November 1, 1993
BRENDA O. GALLOWAY, APPELLANT
SAFEWAY STORES, INC., APPELLEE
Appeal from the Superior Court of the District of Columbia; (Hon. Herbert B. Dixon, Jr., Motions Judge)
Before Steadman, Schwelb and Sullivan, Associate Judges.
The opinion of the court was delivered by: Sullivan
SULLIVAN, Associate Judge : Appellant, Brenda O. Galloway, appeals from an order of the motions Judge granting summary judgment in favor of appellee, Safeway Stores, Inc. She contends that the motions Judge erred in ruling that appellee did not have actual or constructive notice of a dangerous condition on its premises. We affirm.
Appellant sued appellee for damages for personal injuries sustained by her while she was a customer in one of appellee's stores. She alleged in her complaint that she was injured "after being struck and knocked to the floor by a shopping cart parked *fn1 by rowdy children on the store premises." Appellant further alleged in her complaint that appellee "negligently failed to inspect, patrol, and maintain the premises in a safe condition, negligently failed to control the premises, negligently failed to prohibit running and rowdiness on the store premises, and negligently knew or should have known that children running and pushing a shopping cart created an unsafe condition for customers shopping at the store."
Appellee filed a motion for summary judgment accompanied by the following statement of material facts that appellee claimed did not show the existence of a genuine issue:
1. On or about February 13, 1990, at approximately 8:30 p.m., plaintiff was shopping at the Safeway Store located at 401 M Street, S.W., in the District of Columbia.
2. At the aforementioned time and place, plaintiff was struck by a shopping cart which was being pushed by some children that were in the store.
3. Plaintiff saw the children in and around the store three times before the incident occurred.
4. When plaintiff saw the children prior to the incident, they were talking and giggling among themselves and being normal children.

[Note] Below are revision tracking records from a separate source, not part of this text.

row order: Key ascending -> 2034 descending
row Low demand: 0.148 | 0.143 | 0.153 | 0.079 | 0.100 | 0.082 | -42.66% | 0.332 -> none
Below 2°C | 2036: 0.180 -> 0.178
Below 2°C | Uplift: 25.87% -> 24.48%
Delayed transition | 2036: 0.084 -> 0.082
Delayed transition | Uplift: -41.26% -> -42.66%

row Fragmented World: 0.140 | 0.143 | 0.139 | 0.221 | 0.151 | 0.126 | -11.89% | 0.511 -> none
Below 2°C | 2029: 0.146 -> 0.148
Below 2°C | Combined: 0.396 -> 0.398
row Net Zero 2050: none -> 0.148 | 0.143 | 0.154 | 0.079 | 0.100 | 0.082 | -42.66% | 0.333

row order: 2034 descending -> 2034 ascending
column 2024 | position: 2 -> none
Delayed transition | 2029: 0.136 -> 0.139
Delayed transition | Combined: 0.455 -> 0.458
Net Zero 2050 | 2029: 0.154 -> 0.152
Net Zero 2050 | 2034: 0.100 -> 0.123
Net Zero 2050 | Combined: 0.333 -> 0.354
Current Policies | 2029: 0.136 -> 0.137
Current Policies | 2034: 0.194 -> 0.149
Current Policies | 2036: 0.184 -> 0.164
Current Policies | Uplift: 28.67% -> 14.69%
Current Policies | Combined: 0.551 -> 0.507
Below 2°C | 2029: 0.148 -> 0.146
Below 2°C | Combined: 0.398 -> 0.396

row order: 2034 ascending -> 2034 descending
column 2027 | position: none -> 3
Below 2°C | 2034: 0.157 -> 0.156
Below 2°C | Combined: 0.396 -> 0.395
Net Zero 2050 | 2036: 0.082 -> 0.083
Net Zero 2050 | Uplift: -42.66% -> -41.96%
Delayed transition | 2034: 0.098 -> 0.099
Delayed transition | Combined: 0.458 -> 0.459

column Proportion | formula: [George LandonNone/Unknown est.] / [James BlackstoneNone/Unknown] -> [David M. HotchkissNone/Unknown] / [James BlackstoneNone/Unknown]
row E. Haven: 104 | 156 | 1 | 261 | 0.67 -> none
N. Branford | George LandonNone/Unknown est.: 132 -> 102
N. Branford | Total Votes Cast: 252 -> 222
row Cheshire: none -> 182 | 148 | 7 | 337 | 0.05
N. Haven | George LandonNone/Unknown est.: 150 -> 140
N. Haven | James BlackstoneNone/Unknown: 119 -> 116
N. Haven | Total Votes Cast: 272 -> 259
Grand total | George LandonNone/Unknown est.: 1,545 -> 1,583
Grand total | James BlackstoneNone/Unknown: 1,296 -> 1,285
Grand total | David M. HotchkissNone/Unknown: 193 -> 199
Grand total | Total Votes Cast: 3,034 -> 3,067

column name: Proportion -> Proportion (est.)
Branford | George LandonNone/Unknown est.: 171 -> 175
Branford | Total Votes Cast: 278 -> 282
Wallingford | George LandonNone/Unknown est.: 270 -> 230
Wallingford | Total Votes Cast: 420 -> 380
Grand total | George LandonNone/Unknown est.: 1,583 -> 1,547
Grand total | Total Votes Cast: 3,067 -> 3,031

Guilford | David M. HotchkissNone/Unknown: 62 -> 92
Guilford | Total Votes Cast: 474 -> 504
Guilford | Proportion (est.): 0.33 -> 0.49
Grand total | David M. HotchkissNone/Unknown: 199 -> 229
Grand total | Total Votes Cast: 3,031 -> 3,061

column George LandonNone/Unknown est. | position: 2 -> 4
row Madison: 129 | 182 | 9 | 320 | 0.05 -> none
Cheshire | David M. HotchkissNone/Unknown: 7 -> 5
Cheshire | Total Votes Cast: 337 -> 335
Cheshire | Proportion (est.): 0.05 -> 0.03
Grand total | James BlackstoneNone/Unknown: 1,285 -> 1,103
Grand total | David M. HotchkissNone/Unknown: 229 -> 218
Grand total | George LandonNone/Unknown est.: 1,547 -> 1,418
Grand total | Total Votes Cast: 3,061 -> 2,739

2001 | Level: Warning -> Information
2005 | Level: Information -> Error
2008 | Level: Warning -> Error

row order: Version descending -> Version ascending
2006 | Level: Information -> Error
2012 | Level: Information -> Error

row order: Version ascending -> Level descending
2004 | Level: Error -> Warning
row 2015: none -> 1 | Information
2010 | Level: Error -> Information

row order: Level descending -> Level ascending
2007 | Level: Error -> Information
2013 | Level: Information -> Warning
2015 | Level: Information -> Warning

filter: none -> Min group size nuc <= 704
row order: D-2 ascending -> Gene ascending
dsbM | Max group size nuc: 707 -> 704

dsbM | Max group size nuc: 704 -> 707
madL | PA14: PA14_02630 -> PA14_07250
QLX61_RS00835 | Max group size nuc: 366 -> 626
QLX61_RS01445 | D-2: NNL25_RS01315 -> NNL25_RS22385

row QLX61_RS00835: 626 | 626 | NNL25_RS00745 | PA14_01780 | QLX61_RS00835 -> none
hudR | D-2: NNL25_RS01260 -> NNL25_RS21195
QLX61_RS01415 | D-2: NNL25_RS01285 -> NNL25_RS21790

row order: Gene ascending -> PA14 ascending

5. Prior to the incident, plaintiff did not speak to anyone at the store regarding these children.
6. The store manager on the night of the incident, Percy Drummond, did not receive any reports or complaints from anyone about children running around or playing in the store on the evening in question.
7. The children were not supervised by store employees, or any other adult.
8. The children were not affiliated with the store in any manner.
Relying on those facts, appellee argued that it did not breach any duty owed to appellant and that there was no dangerous condition on the premises. In the alternative, appellee argued that if there was a dangerous condition on the premises, it was not known to appellee and, moreover, appellee had no duty to supervise the children.
Although appellant filed an opposition to appellee's motion for summary judgment, she did not file a statement of material facts as to which there existed a genuine issue. Appellant did, however, specifically refer to page 22 of appellee's employee handbook which stated that "horseplay can cause injury and damage." She further stated that Safeway "placed a warning in black and white in its employee handbook" that "it was foreseeable that the horseplay of . . . youngsters while wheeling around the store in shopping cart could cause injury." She also referred to the deposition testimony of appellee's manager in which he testified that on those occasions during his career with appellee when he had seen children pushing each other in shopping carts, he would ask the children to leave the store. Finally, appellant stated in her opposition to the motion that "after she was hit and injured by the cart, store personnel approached the children, scolded them and in particular told them that . . . they had been told previously not to be playing around the store."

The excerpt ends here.